I bring this up because RDI, the behavioral intervention we use, teaches us to look for benchmarks — things we’ve done before that allow us to measure the changes, if any, that have taken place in our kids. Going to the beach again provided a great benchmark.

This is what I saw: when we got to the beach, Joseph had a plan: put on a bathing suit and get in the water. Even though the weather and the water were both cold (this is Northern California, not Maui!), Joseph was bound and determined to get in there and swim. This time there was zero, zilch, fear about the rather rough surf. Even the cold water – something he’s quite sensitive to – couldn’t stop him.

This took up a huge chunk of time, and then he was cold. We wrapped him up in a towel and he sat in front of me while I held him close, warming him up.

After this Joseph decided it was draw-in-the-sand time. Joseph is quite the artist, and he drew many scenes of underwater life, as well as more silly scenes of himself as a robot — calling Blue Eyes and me over several times to marvel in what he’d drawn, or to join in the humor. I don’t think the parent of an autistic child ever takes things like this for granted. His imagination, his humor, and the fact that he wanted us to share the experiences with him, are all things we’ve had to fight for, things we’ve marked and celebrated every step of the way.

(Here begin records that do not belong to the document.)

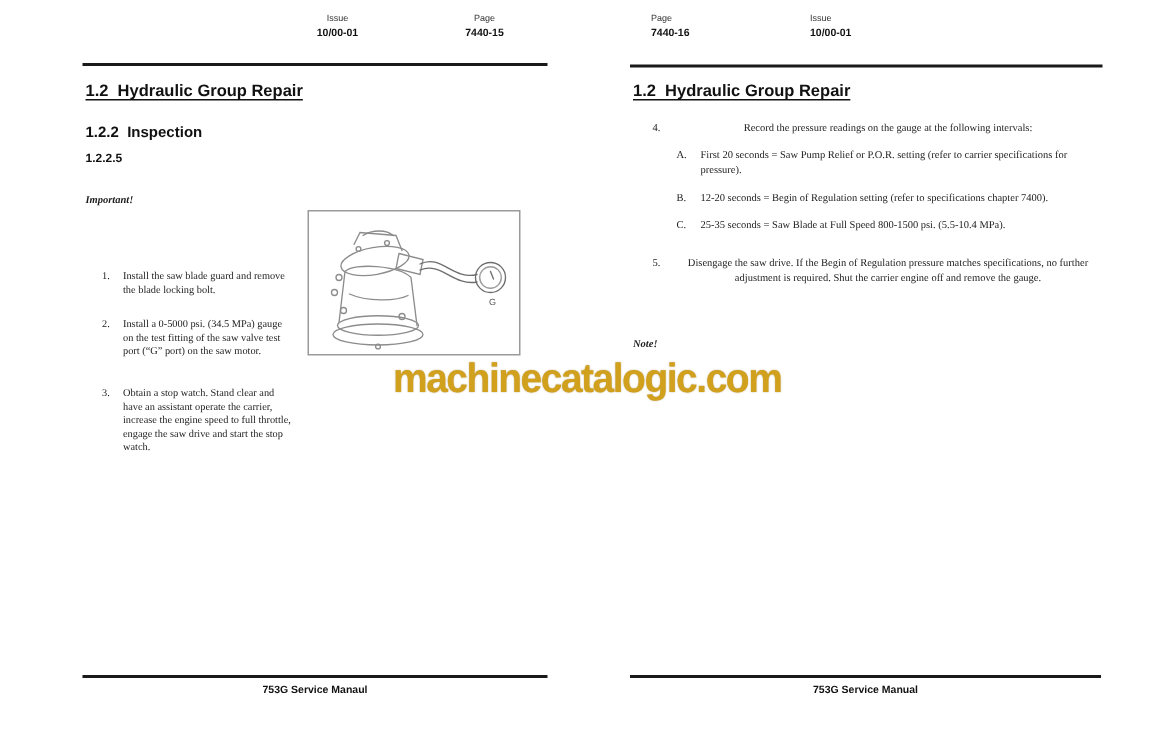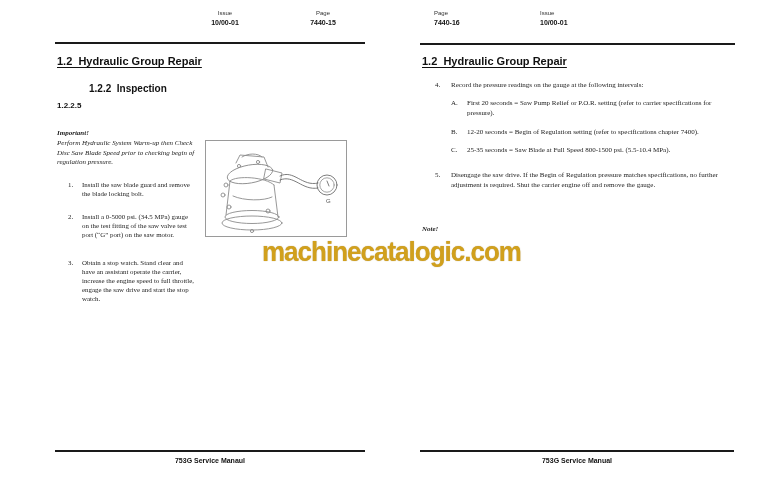"1.2.2 Inspection" div.abs { margin-left: 32px -> none }
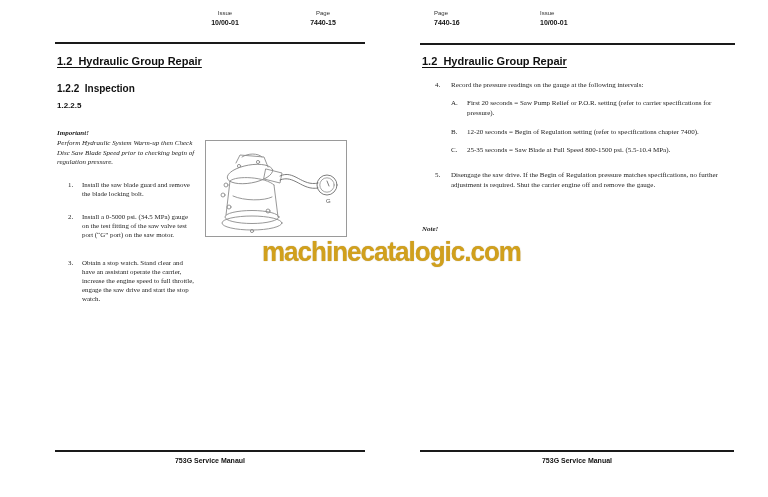"Record the pressure readings on" .rstep .tx { text-align: none -> center }
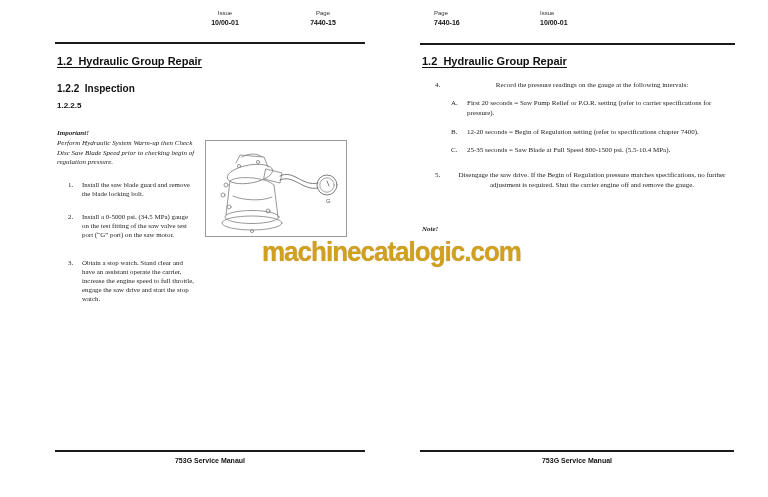"Perform Hydraulic System Warm-up then" div.imp-text { html: <div>Perform Hydraulic System Warm-up then Check Disc Saw Blade Speed prior to checking begin of regulation pressure.</div> -> none }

We’ve been on the coast now for several days, and each day has only gotten better. Today we went out on a kayak. Joseph, who  screamed constantly during Disneyland’s mild Storybook boat ride, was nervous beforehand. But he courageously got on the boat and ended up having a great time. I am so proud of him.

Just now, when Joseph kissed me goodnight, I told him I love him. He looked me in the eye, smiled, and said, “I love you, too.” He started up the stairs and stopped — feeling, I believe, my love and gratitude for him. Again he looked me in the eye and held the gaze. I said, “You’re the best,” and he replied, “Me, too.” (Kids with ASD sometimes get their pronouns mixed up, but never mind — the intent was behind it!)

I’m feeling connected — with him, with Blue Eyes, with God. Feeling grateful for the gifts of the moment. Knowing that nothing stays the same and there will be difficult times in the future, but appreciating how far we’ve come and how fortunate we are right now.

The Universe is always and only ready. When we turn to gratitude, the world shifts to give us more to be grateful for. It’s the power of living from the inside out rather than from the outside in — which is the essence of Yoga.

The benchmarks have shown some remarkable improvement for Joseph. I am celebrating that. But that is not all I am celebrating.

My attitude has been piss-poor lately, and my shift this week provides a valuable benchmark for me. Changing my attitude has brought cause for gratitude. At the risk of sounding repetitive, I must say that I am ever so grateful.